In point 11, you ignore the fact that kolanuts as the foundations of Igbo culture were bought from Yorubaland all through history and till date. It appears that you value trade with the Afroasians that burnt down Oyo Ile than your original African family that you share the same 16 Odu of Ifa with. While on the issue of trade in Yorubaland, which you tied to Trans-Sahara trade, we would like to point out that Yorubas produced and traded beads as far back as 4,600 years ago, which was before Eurasians came out of Central Asian mountain cave complex to intermarry with Black Africans to give birth to Afro-Asians that Oyo traded with millennia later.
Igbo Olokun in Ife that produced Segi beads and Sesefun has recently been carbon dated to 4600 years ago in the ongoing study that involves Harvard University and other internationally reputable anthropologists.
The first currency, cowries, came out of Ife as we traded with fellow original Africans before the evolution of the Afro-Asiatic groups. The Ejigbomekun aka Ife market was created by Obatala descendants and is still immortalized by them. The deities of Oduduwa, Obatala, Oramfe and Aje are still in Ife, and being the source of all humanity is open to everyone to fact find.

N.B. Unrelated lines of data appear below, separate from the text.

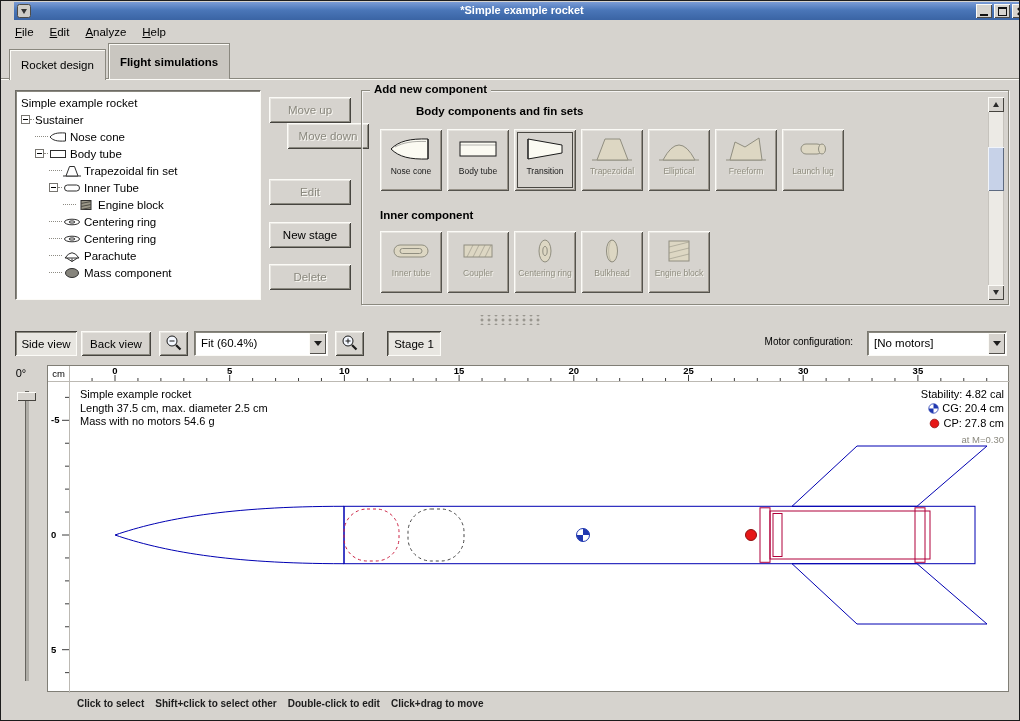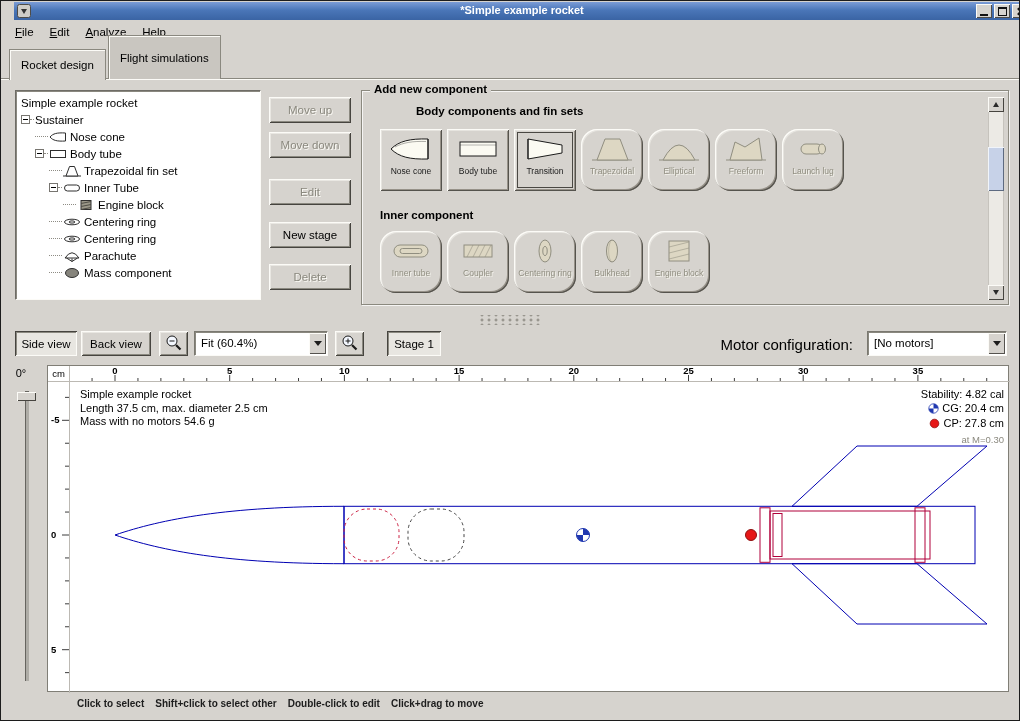"Flight simulations" .tab.inactive { font-weight: none -> bold; height: 44px -> 36px }
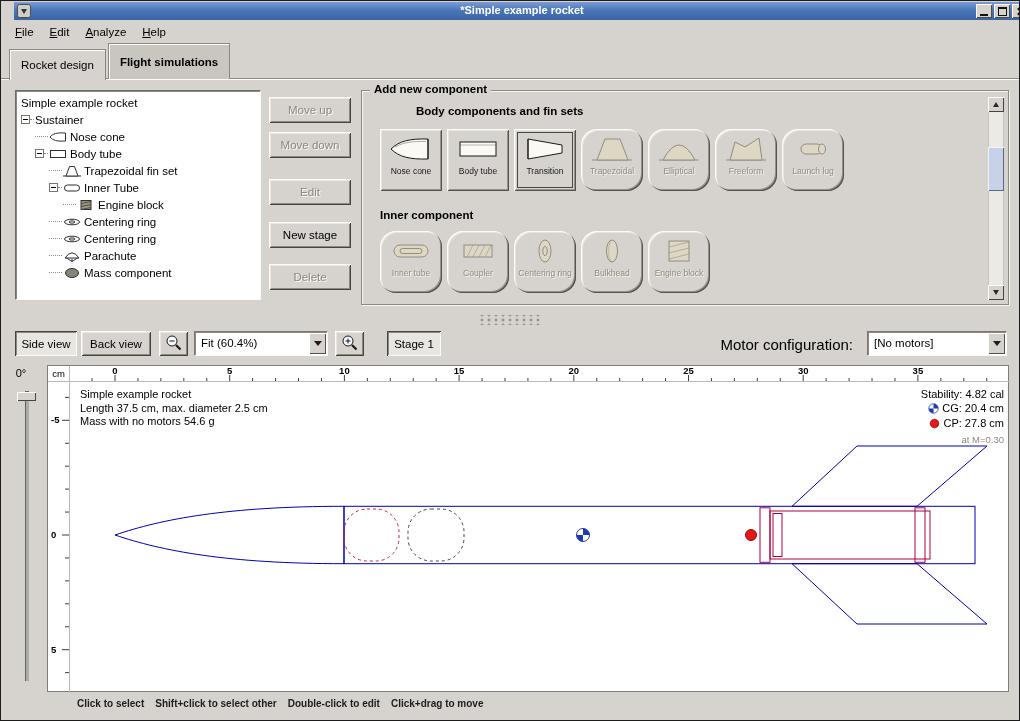"Move down" div.action-btn { margin-left: none -> 18px; top: 53px -> 44px }
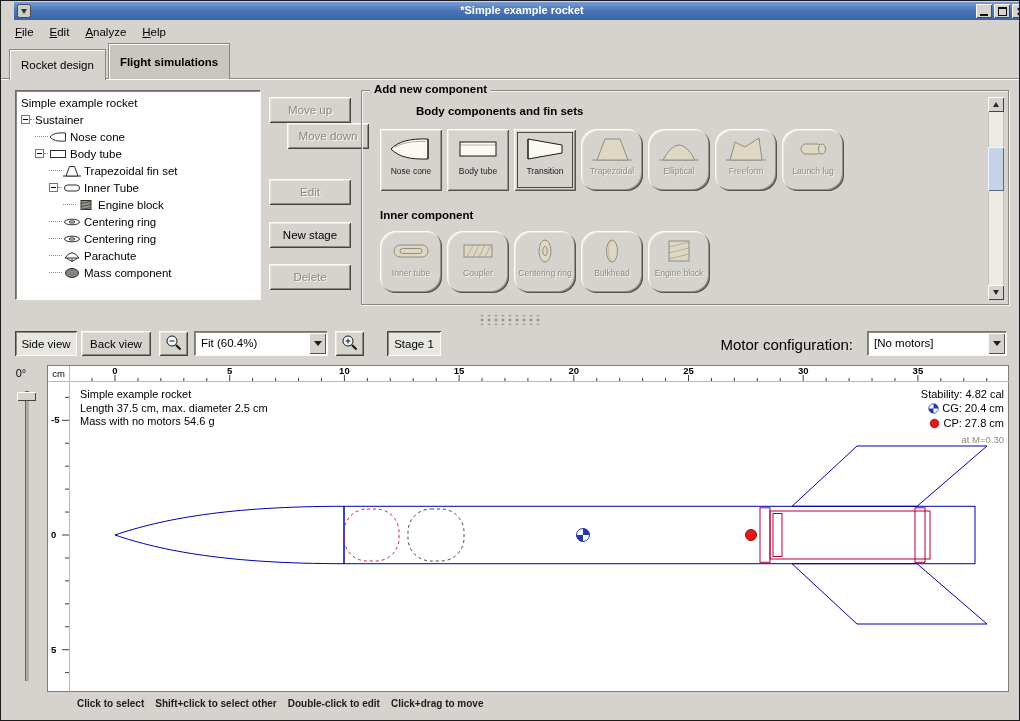"Trapezoidal" .palette-btn.disabled { border-radius: 16px -> none }
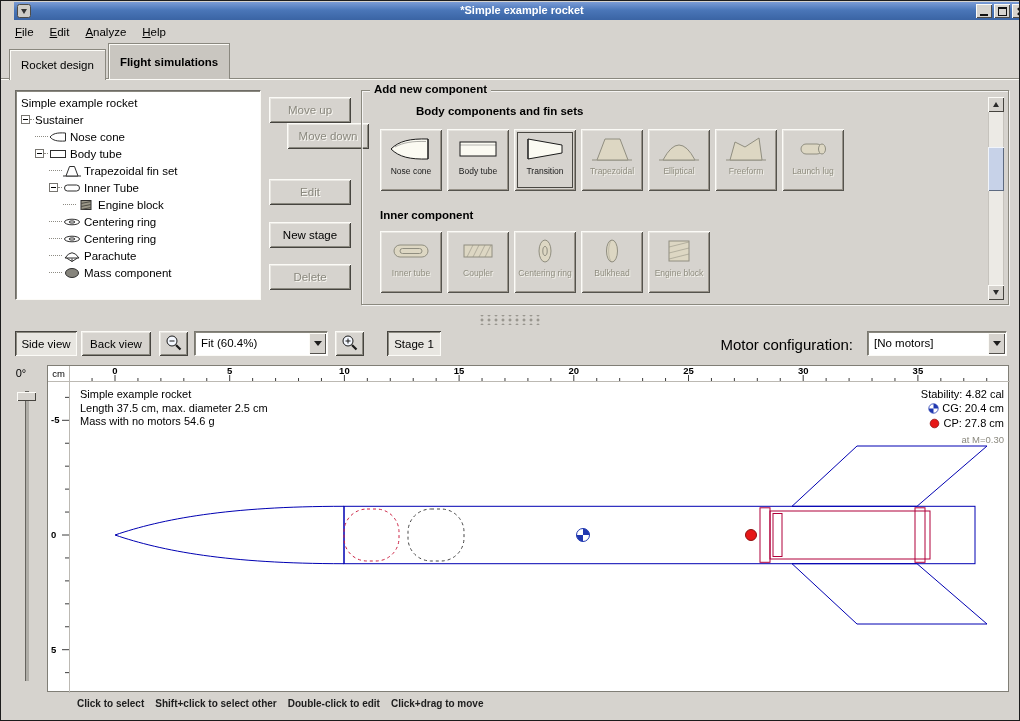"Motor configuration:" .motor-label { font-size: 15px -> 10px }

As travelling and actual visit help perception, you are invited to Ife to visit these areas for better understanding. Ife still has ancestral homes of all groups that migrated eastwards- Ugbo Ile and Ugbo Oko, Iwinrin afi ota mo odi, Woye Asiri, Ado na Udu, Oluyare compounds etc.
In 1830, Richard Lardner visit to Katunga near Old Oyo gave him an insight, which unfortunately has not been impressed on we, Africans, especially Yorubas. He stated, “I met a trader and purchased a very curious stone in the market and was told it was dug from a country called Ife from where all Africans came from”. Lander R and Lander J(1832).
Journal of an Expendition to Explore the courses and Termination of the Niger. Vol I.JandJ Harper. Despite European and Arabic scholars knowing fully well that Igbo Irunmole, the Southern Ife rainforests, is the true origin of humanity, they have embarked on a divisive and defeatist history that prevents the cultural unity and uplifting of the Black Race.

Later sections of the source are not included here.